Home Persecution Of A Fall Guy For Anonymous: The Feds vs. Barrett Brown

Persecution Of A Fall Guy For Anonymous: The Feds vs. Barrett Brown

Barrett Lancaster Brown, best known as the so-called former mouthpiece for the hacker collective Anonymous, is sitting in a jail cell in Texas. For the past eight months, Mansfield Law Enforcement Center has been home for the journalist and activist now known as Prisoner 45047177.

Three hots and a cot will continue to be his routine at least until September, when he is scheduled to stand trial on 17 charges, including allegations that he threatened an FBI agent and committed identity theft and credit card fraud.

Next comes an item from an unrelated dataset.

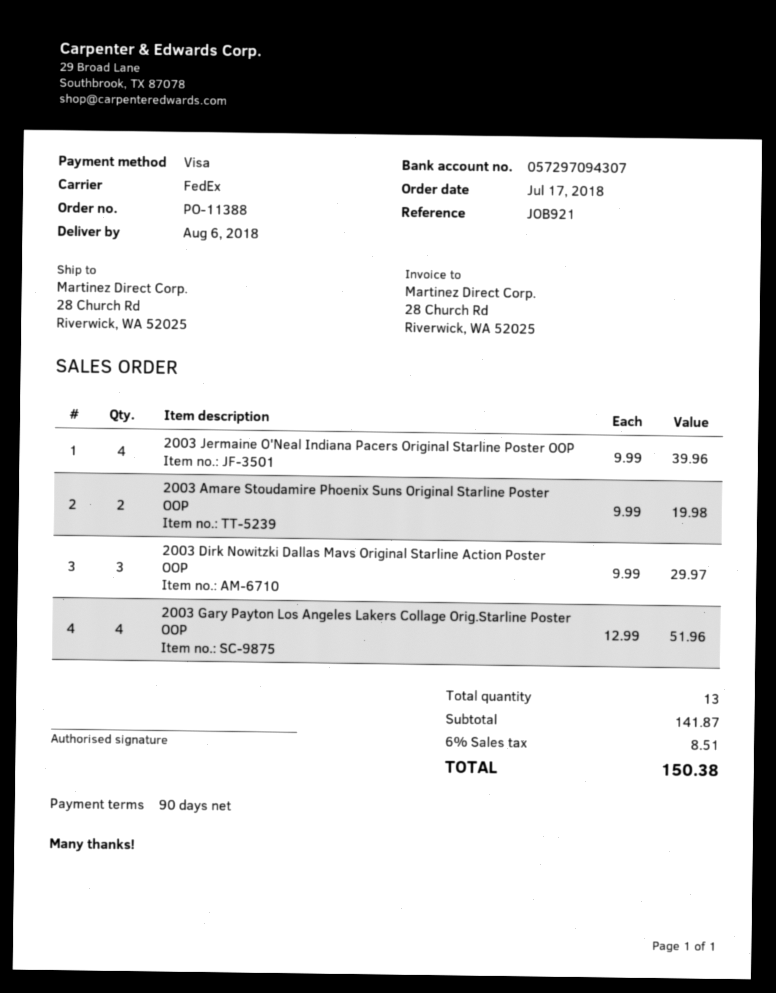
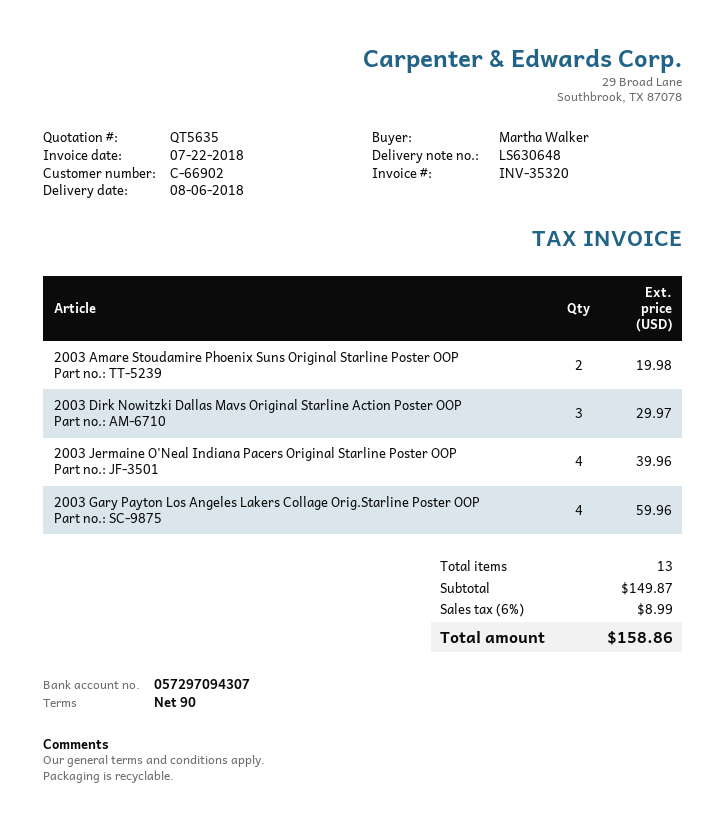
2003 Gary Payton Los Angeles Lakers Collage Orig.Starline Poster OOP: 4 for 51.96 -> 4 for 59.96
subtotal: 141.87 -> 149.87
tax: 6% = 8.51 -> 6% = 8.99
total: 150.38 -> 158.86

The slightly built 31-year-old former heroin addict denies the charges. What he does admit is that he used his hacker connections to look under rocks and uncover what he considered evidence that the U.S. government was using private security companies to clip the wings of Internet activists and sympathetic journalists.

Brown: I Wasn’t A Hacker

Brown’s sometimes questionable behavior and affiliations make him a confusing and polarizing character. He claims he never hacked anything, and we’ll probably never know with certainty exactly which details in his story stack up, or what involvement he had with Anonymous’ core hackers.

There doesn’t seem to be much evidence Brown was involved in any actual hacking, despite his connection to both Anonymous and his obsessive interest in federal security contractors. But his outspokenness, drug history and outlandish claims make him unsympathetic and hard to believe — an unlikely poster child for Internet freedom. And his unbalanced, over-the-top YouTube rants — more on those below — made him an easy target for the feds. 

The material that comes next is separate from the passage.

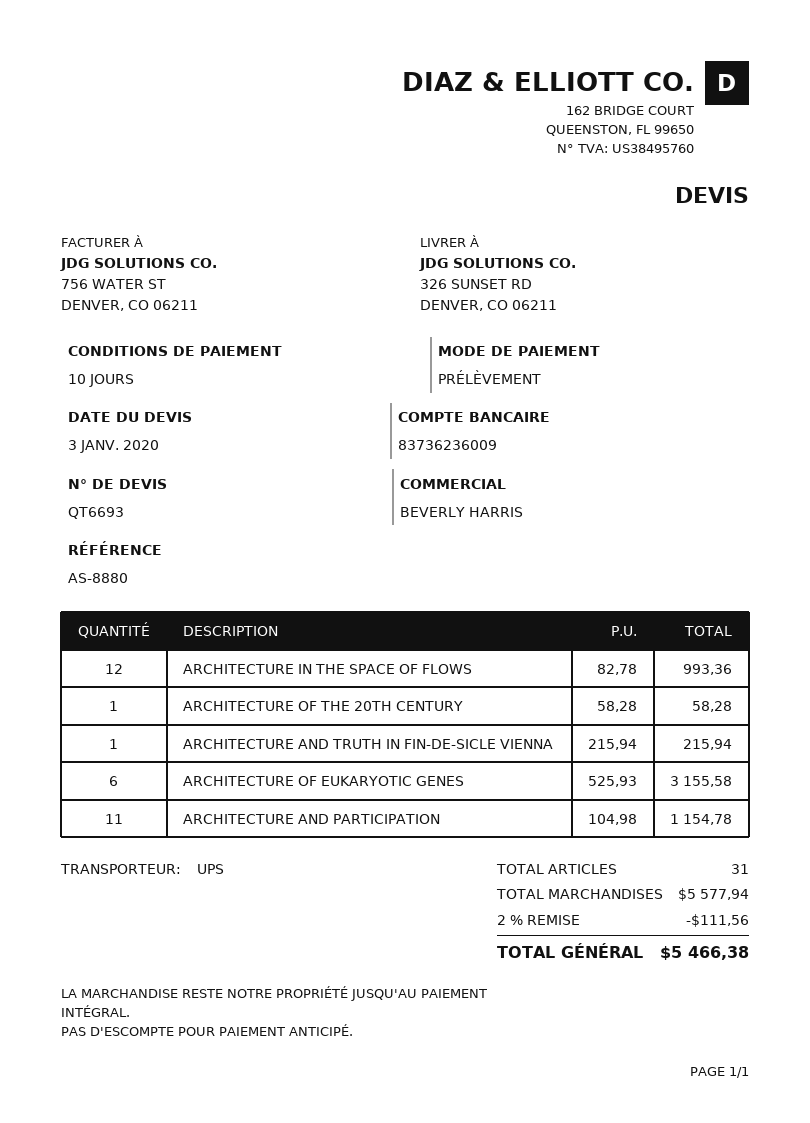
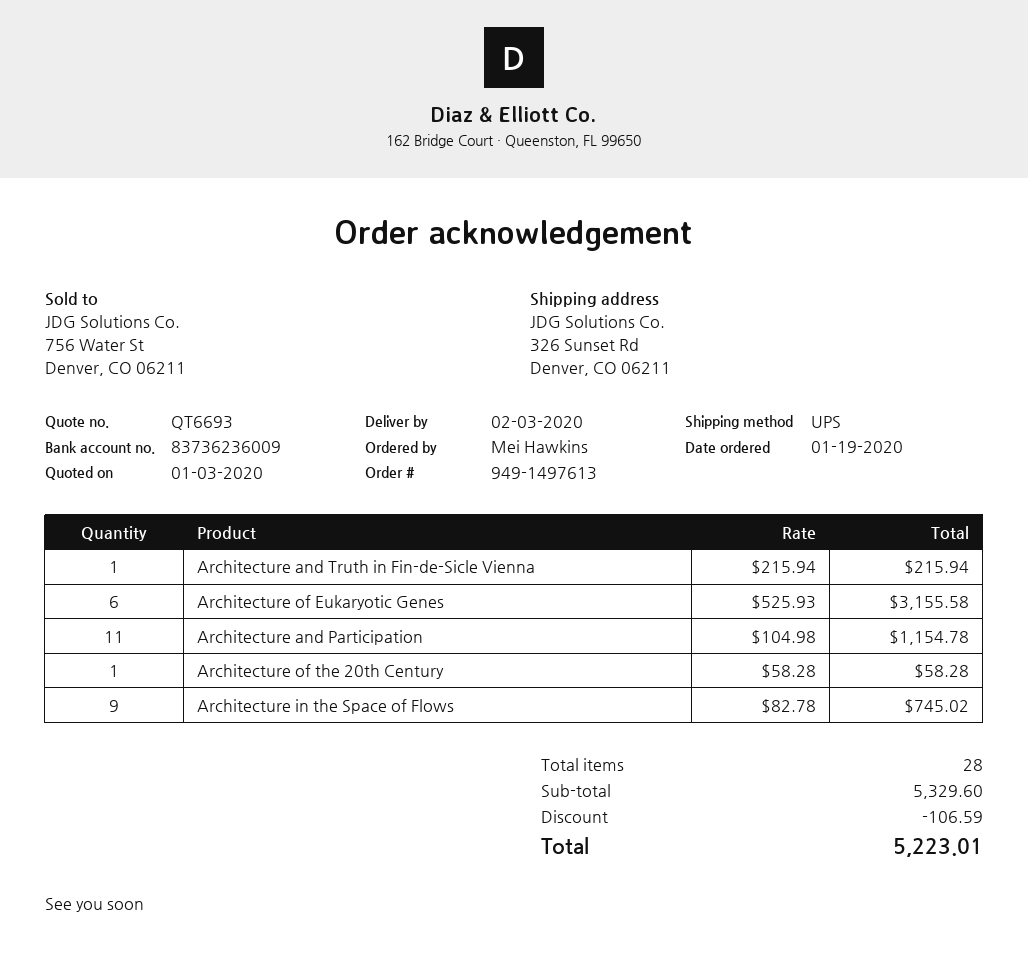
ARCHITECTURE IN THE SPACE OF FLOWS: 12 x 82.78 = 993.36 -> 9 x 82.78 = 745.02
total quantity: 31 -> 28
subtotal: 5577.94 -> 5329.60
discount: 111.56 -> 106.59
total: 5466.38 -> 5223.01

What we do know is that in early 2011, Anonymous targeted a security contractor called HBGary Federal and its CEO Aaron Barr after Barr publicly claimed he’d infiltrated the hacker collective. When Barr threatened to reveal the identities of Anonymous members, the group hacked straight into HBGary’s servers, stealing 70,000 company emails.

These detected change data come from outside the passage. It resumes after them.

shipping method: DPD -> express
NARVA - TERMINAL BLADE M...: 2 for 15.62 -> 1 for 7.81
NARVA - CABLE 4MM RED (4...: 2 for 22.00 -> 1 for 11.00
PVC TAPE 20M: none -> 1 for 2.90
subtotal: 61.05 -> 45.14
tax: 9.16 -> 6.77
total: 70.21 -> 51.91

Brown, through his affiliation with Anonymous, then posted a link to those hacked company documents on a public website called Project PM and wrote about his findings for the U.K. Guardian. Brown, who seems to have been conducting an obsessive investigation of both HBGary Federal and Stratfor (another security contractor hacked by Anonymous), claimed the material proved that the companies were hired by the government to monitor and shut down various online activist groups. In particular, he alleged that HBGary was working with high-level government agencies to feed fake information to WikiLeaks.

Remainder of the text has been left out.